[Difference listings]
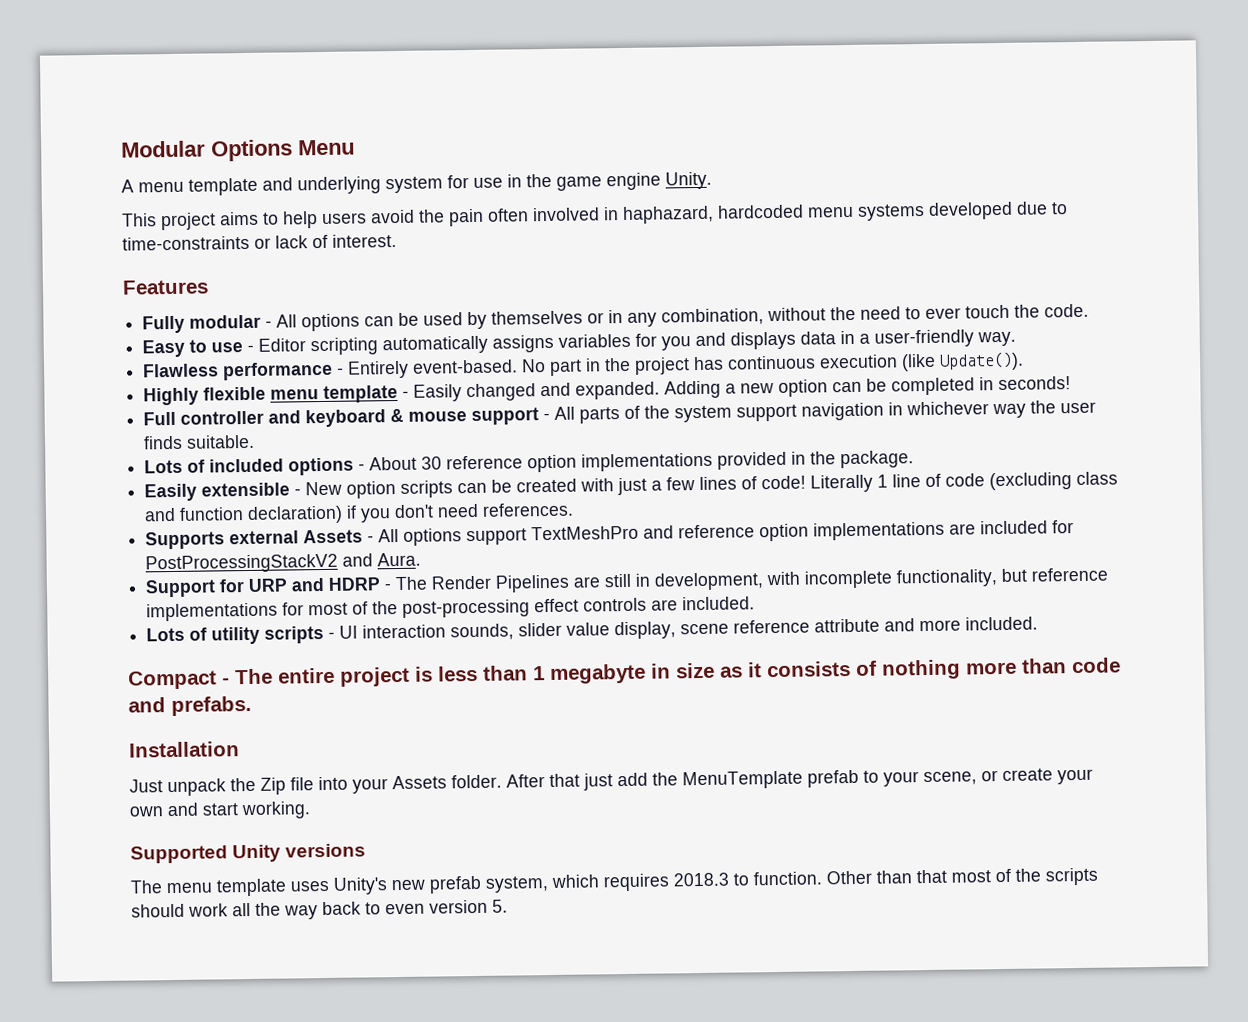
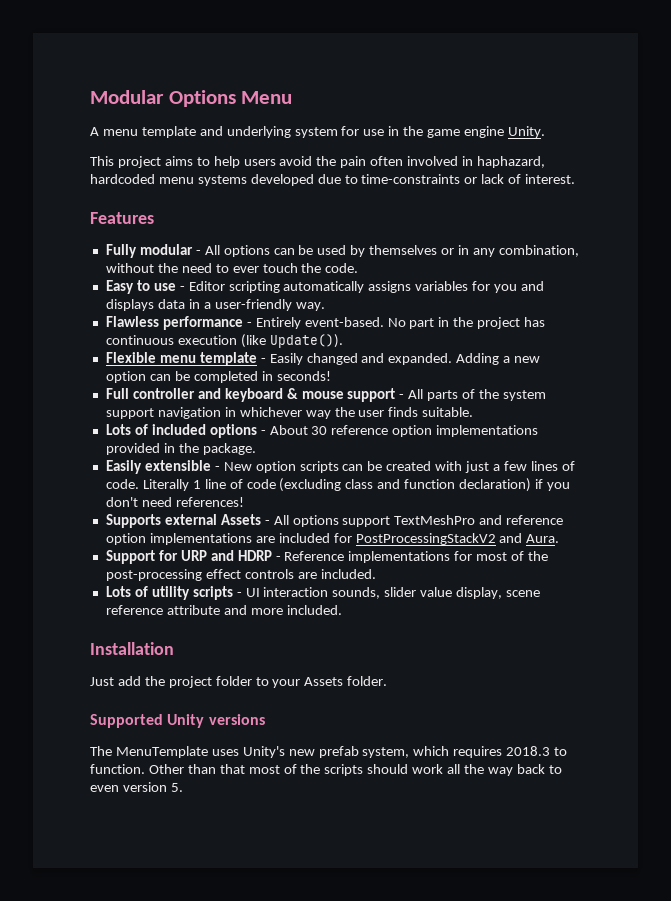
[143,386,267,406] Highly flexible -> [105,352,156,363] Flexible
[761,475,807,490] code! -> [105,479,139,489] code.
[482,502,575,517] references. -> [175,497,244,507] references!
[395,567,1109,593] The Render Pipelines are still in development, with incomplete functionality, but reference -> [284,551,345,561] Reference
[128,657,1121,690] [128,695,252,717] [129,741,240,758] [129,768,1093,797] [129,801,311,820] Compact - The entire project is less than 1 megabyte in size as it consists of nothing more than code and prefabs. // Installation // Just unpack the Zip file into your Assets folder. After that just add the MenuTemplate prefab to your scene, or create your own and start working. -> [90,642,174,655] [90,676,388,688] Installation // Just add the project folder to your Assets folder.
[166,878,287,897] menu template -> [115,746,208,758] MenuTemplate

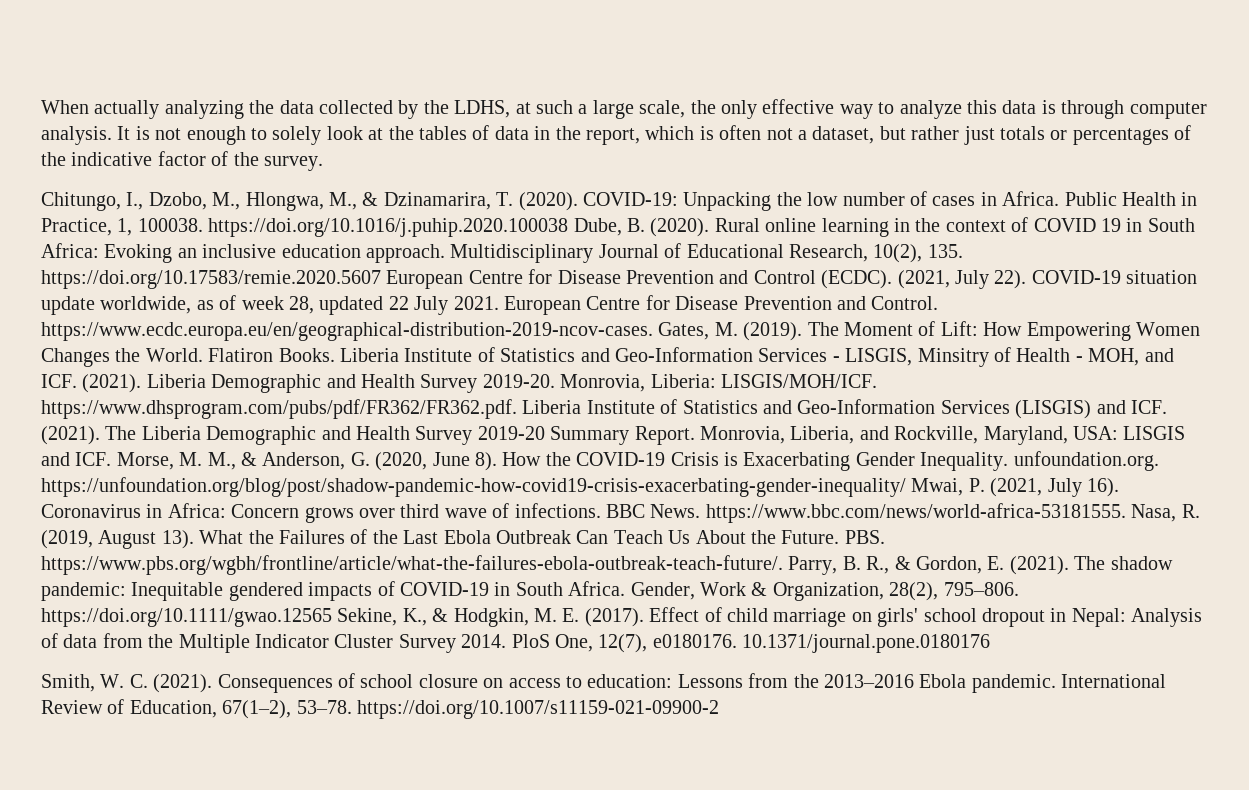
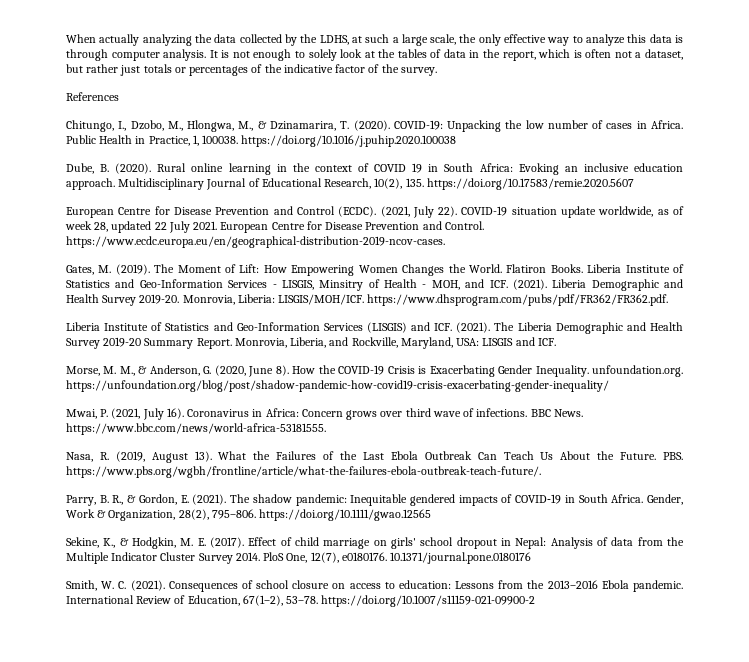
(323, 163) none -> [66,92,119,101] // References
(569, 227) none -> (457, 141) //
(381, 279) none -> (634, 184) //
(653, 331) none -> (445, 242) //
(517, 409) none -> (669, 300) //
(112, 459) none -> (556, 342) //
(906, 487) none -> (609, 386) //
(1126, 513) none -> (326, 429) //
(783, 565) none -> (541, 472) //
(332, 617) none -> (432, 515) //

### INSTRUCTIONS FOR THE TASK
Output the lines of the data exactly, starting at the first and ending with the line that has "[395,567,1109,593] The Render". Pictures are not part of it.

### RESPONSE TO THE EXERCISE
[143,386,267,406] Highly flexible -> [105,352,156,363] Flexible
[761,475,807,490] code! -> [105,479,139,489] code.
[482,502,575,517] references. -> [175,497,244,507] references!
[395,567,1109,593] The Render Pipelines are still in development, with incomplete functionality, but reference -> [284,551,345,561] Reference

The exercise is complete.